CVE-2026-5353
OS Command Injection in Trendnet TEW-657BRM /setup.cgi Ping Test
Publication date: 2026-04-02
Last updated on: 2026-04-29
Assigner: VulDB
Description
Description
CVSS Scores
EPSS Scores
| Probability: | |
| Percentile: |
Meta Information
Affected Vendors & Products
| Vendor | Product | Version / Range |
|---|---|---|
| trendnet | tew-657brm_firmware | 1.00.1 |
Helpful Resources
Exploitability
| CWE ID | Description |
|---|---|
| CWE-77 | The product constructs all or part of a command using externally-influenced input from an upstream component, but it does not neutralize or incorrectly neutralizes special elements that could modify the intended command when it is sent to a downstream component. |
| CWE-78 | The product constructs all or part of an OS command using externally-influenced input from an upstream component, but it does not neutralize or incorrectly neutralizes special elements that could modify the intended OS command when it is sent to a downstream component. |
Attack-Flow Graph
AI Powered Q&A
How does this vulnerability affect compliance with common standards and regulations (like GDPR, HIPAA)?:
The provided information does not specify how the CVE-2026-5353 vulnerability impacts compliance with common standards and regulations such as GDPR or HIPAA.
Can you explain this vulnerability to me?
CVE-2026-5353 is a remote OS command injection vulnerability in the Trendnet TEW-657BRM router, version 1.00.1. It exists in the ping_test function of the setup.cgi script, where the user-supplied parameter c4_IPAddr is passed directly to a system command without any input validation or sanitization.
This allows an attacker with valid admin credentials to remotely inject and execute arbitrary operating system commands by manipulating the c4_IPAddr parameter in an HTTP POST request.
A proof-of-concept exploit demonstrates this by executing commands such as listing directory contents and saving the output to a file on the device.
How can this vulnerability impact me? :
This vulnerability can allow an attacker with admin access to remotely execute arbitrary commands on the affected router, potentially leading to unauthorized control over the device.
Such control could be used to manipulate device settings, access sensitive network information, disrupt network operations, or use the device as a foothold for further attacks within the network.
Since the product is discontinued and no longer supported, patches or fixes are not available, increasing the risk if the device remains in use.

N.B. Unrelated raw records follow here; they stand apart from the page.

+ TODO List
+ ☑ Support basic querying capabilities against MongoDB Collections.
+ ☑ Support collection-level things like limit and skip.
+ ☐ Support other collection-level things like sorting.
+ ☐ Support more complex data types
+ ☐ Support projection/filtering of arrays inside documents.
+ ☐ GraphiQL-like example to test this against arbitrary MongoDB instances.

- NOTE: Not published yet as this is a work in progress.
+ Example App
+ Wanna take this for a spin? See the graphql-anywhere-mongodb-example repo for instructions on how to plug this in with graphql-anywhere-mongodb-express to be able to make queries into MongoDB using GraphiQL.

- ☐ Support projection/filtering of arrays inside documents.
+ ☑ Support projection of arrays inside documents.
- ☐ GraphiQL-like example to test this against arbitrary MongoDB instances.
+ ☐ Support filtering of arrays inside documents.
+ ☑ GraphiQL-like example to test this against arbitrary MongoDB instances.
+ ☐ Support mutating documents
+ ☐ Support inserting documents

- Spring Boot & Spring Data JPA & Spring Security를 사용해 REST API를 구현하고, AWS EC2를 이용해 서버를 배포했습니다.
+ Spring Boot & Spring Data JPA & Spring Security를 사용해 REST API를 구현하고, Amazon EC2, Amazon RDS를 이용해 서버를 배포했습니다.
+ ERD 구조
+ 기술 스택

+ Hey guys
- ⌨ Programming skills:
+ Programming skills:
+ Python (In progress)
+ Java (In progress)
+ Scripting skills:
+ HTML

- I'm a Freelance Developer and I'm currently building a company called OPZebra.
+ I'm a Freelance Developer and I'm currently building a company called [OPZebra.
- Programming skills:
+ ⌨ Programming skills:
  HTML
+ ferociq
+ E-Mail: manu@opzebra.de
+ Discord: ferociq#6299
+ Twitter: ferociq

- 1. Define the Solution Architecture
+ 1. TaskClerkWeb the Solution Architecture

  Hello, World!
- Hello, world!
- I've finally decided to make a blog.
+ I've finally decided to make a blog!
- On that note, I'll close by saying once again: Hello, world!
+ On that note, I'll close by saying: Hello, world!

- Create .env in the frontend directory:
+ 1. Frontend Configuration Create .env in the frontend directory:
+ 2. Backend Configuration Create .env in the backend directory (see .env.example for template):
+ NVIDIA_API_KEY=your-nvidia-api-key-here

How can this vulnerability be detected on my network or system? Can you suggest some commands?
This vulnerability can be detected by testing the /setup.cgi endpoint on the Trendnet TEW-657BRM router, specifically targeting the ping_test function with the c4_IPAddr parameter.
A common detection method is to send a POST request with an injected command in the c4_IPAddr parameter and observe if the command executes on the device.
- Use a command like: curl -X POST -u admin:admin 'http://<router-ip>/setup.cgi' -d 'action=ping_test&c4_IPAddr=; /bin/ls > /tmp/1.txt'
- Check if the file 1.txt is created on the device or if the command output is accessible, indicating successful command injection.
What immediate steps should I take to mitigate this vulnerability?
Since the affected product Trendnet TEW-657BRM has been discontinued and is no longer supported since 2011, no official patches or updates are available.
Immediate mitigation steps include removing the vulnerable device from the network or isolating it to prevent remote access.
If removal is not possible, restrict access to the device's management interface by limiting IP addresses that can connect and enforcing strong authentication.
Monitor network traffic for suspicious POST requests to /setup.cgi with unusual c4_IPAddr parameters.
Consider replacing the device with a supported and updated model to eliminate the risk.